Experts agree that one of the biggest fashion mistakes women make, for example, is showing too much cleavage.

"It's distracting and inappropriate in a business environment," says Ginger Burr, president of Total Image Consultants in Lynn, Mass., and author of _Fashion Secrets Mother Never Taught You_.

Dressing too sexy can also have psychological effects on your peers, according to Peter Glick, a professor of psychology at Lawrence University in Wisconsin. A study by Glick that was published in _Psychology of Women Quarterly_ indicates that women in high-level positions who dress in what is seen as sexy attire are viewed as less competent--regardless of their skill sets. These women are passed over for promotions more often than their more modestly dresses female colleagues.

So if you want to get ahead in the workplace, better rethink that low-cut top.

*The Unspoken Rules*

If you're confused about what is appropriate, you aren't alone, says Barbara Pachter, an etiquette expert who advises companies like *Pfizer* ( PFE - news - people ) and *Microsoft* ( MSFT - news - people ), noting that a surprising number of executive women admit to not knowing what styles suit their bodies.

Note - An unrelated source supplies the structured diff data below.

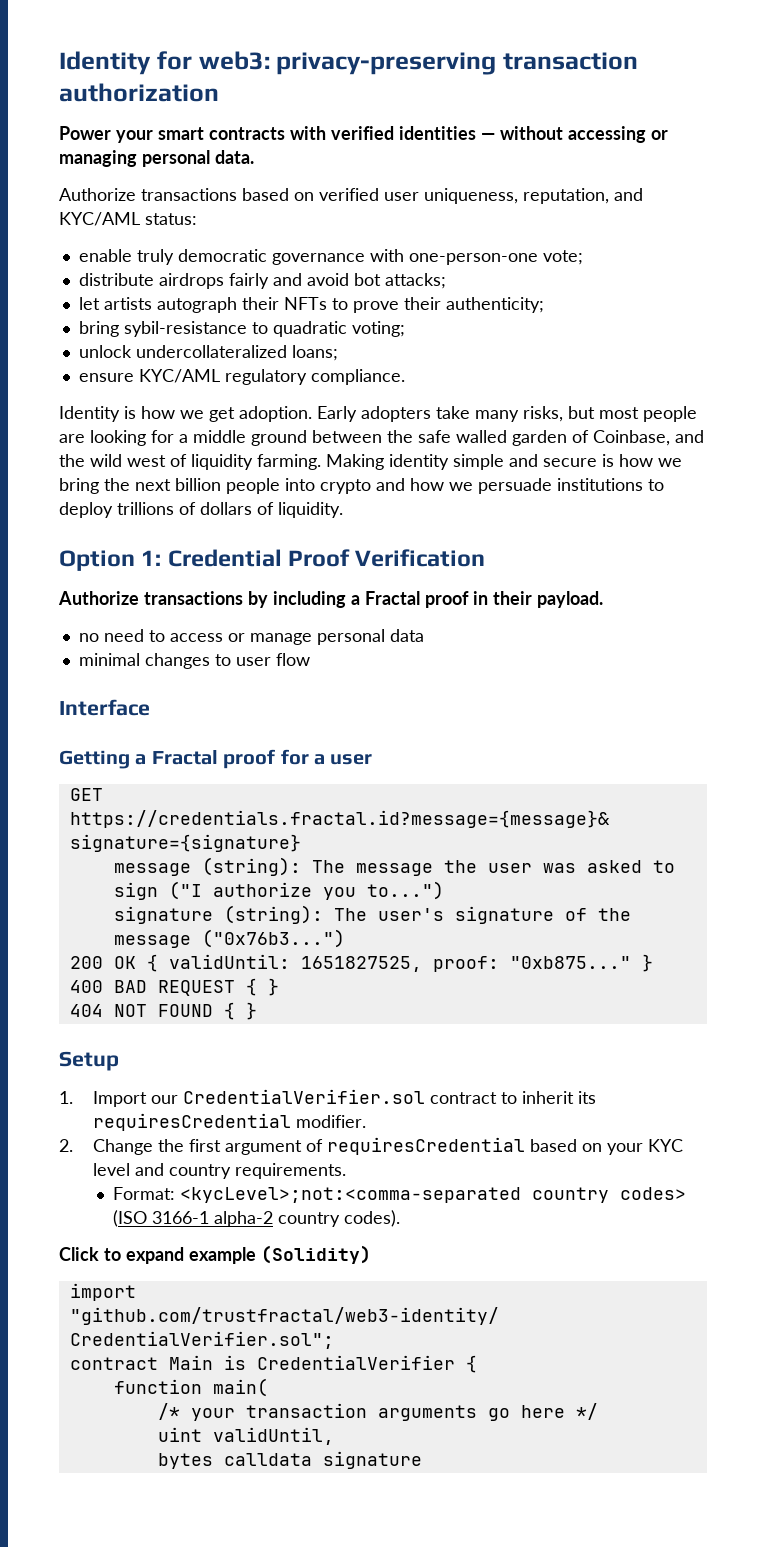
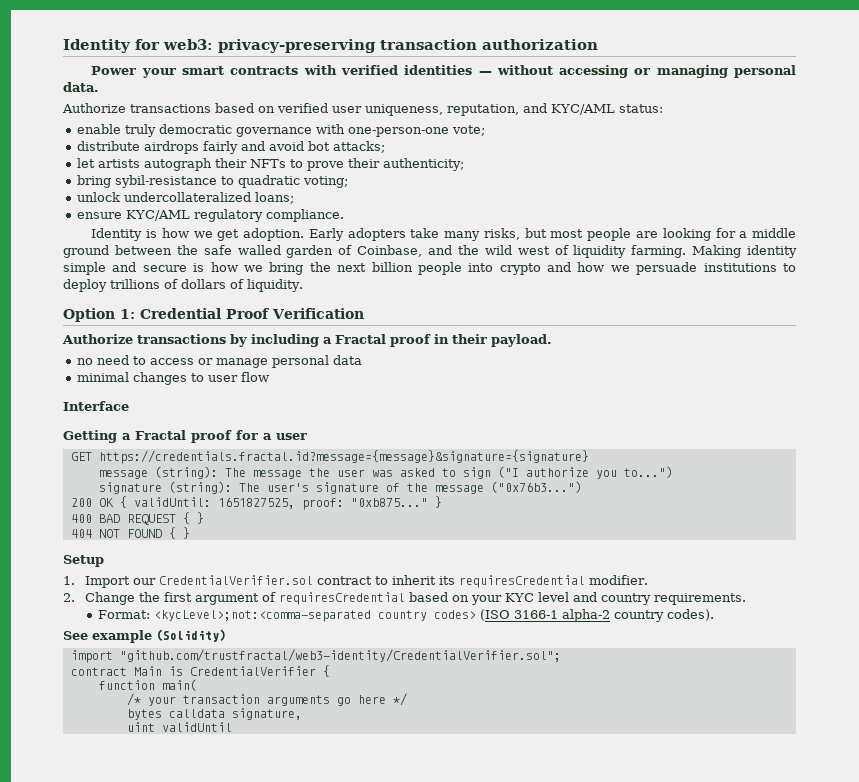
[59,1247,184,1264] Click to expand -> [63,631,88,640] See
[157,1427,334,1445] // uint validUntil, -> (407, 699) none
[322,1451,422,1469] signature -> [231,708,302,720] [126,722,232,732] signature, // uint validUntil

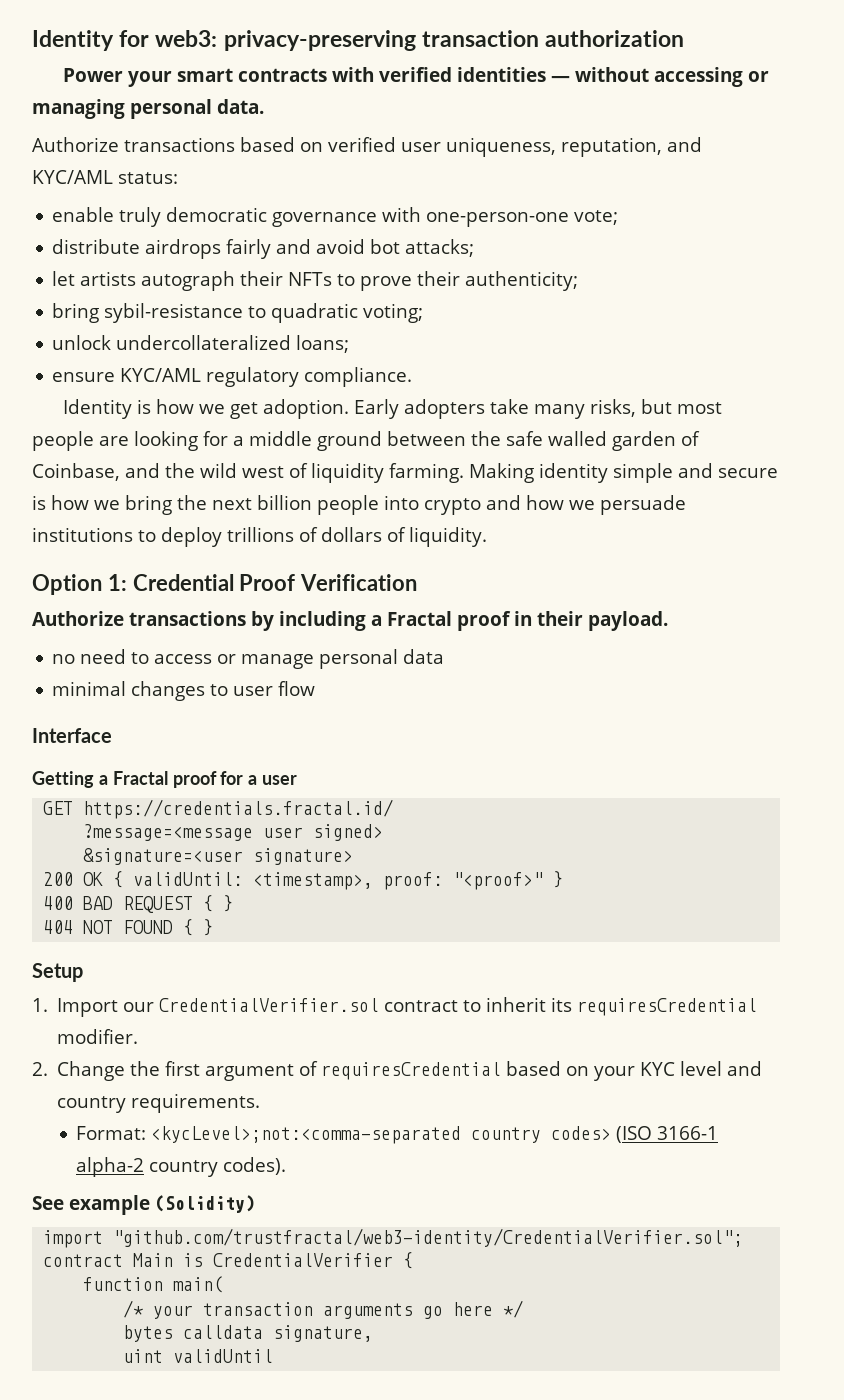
[98,450,589,464] [98,466,673,479] [98,481,582,494] https://credentials.fractal.id?message={message}&signature={signature} // message (string): The message the user was asked to sign ("I authorize you to...") // signature (string): The user's signature of the message ("0x76b3...") -> [83,799,394,819] [83,824,384,841] [83,848,354,865] https://credentials.fractal.id/ // ?message=<message user signed> // &signature=<user signature>
[217,497,428,510] 1651827525, proof: "0xb875..." -> [253,872,544,890] <timestamp>, proof: "<proof>"

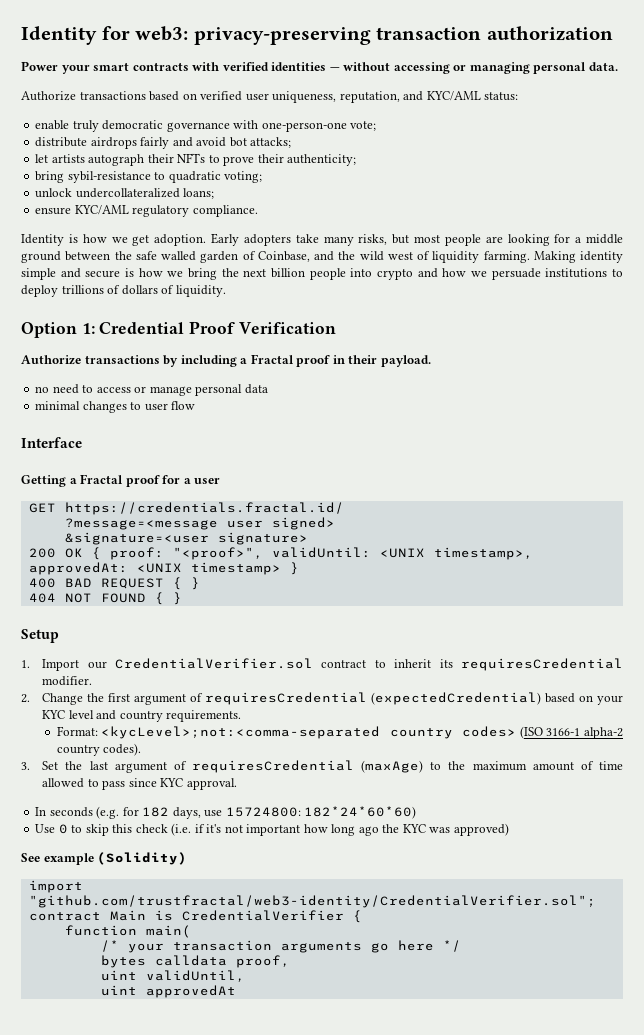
[133,872,544,890] validUntil: <timestamp>, proof: "<proof>" -> [109,547,533,560] [28,562,281,575] proof: "<proof>", validUntil: <UNIX timestamp>, approvedAt: <UNIX timestamp>
(502, 1071) none -> [371,692,542,705] (expectedCredential)
(287, 1166) none -> [21,760,623,773] [42,778,237,790] [35,806,417,819] [35,823,509,836] // 3. Set the last argument of requiresCredential (maxAge) to the maximum amount of time allowed to pass since KYC approval. // In seconds (e.g. for 182 days, use 15724800: 182*24*60*60) // Use 0 to skip this check (i.e. if it's not important how long ago the KYC was approved)
[273,1325,374,1342] [123,1349,274,1363] signature, // uint validUntil -> [235,955,290,968] [100,970,245,982] [100,985,236,998] proof, // uint validUntil, // uint approvedAt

In fact, many women wear clothes that are either too big or not tailored properly, a fashion snafu that is easily avoided, says Pachter, who advises buying clothes at department stores with on-site tailors or simply patronizing your neighborhood tailor.

Details are important, adds Burr, whose home-study program, "Who Taught You How to Dress," helps clients navigate some of these issues. She tells of a client who was passed over for a promotion for a detail as small as scuffed shoes. "There were two people who were equally qualified for the position, and in the end it came down to one candidate was wearing shoes that were scuffed," she says. "The company wondered whether that would translate in a work [environment] to other details being overlooked."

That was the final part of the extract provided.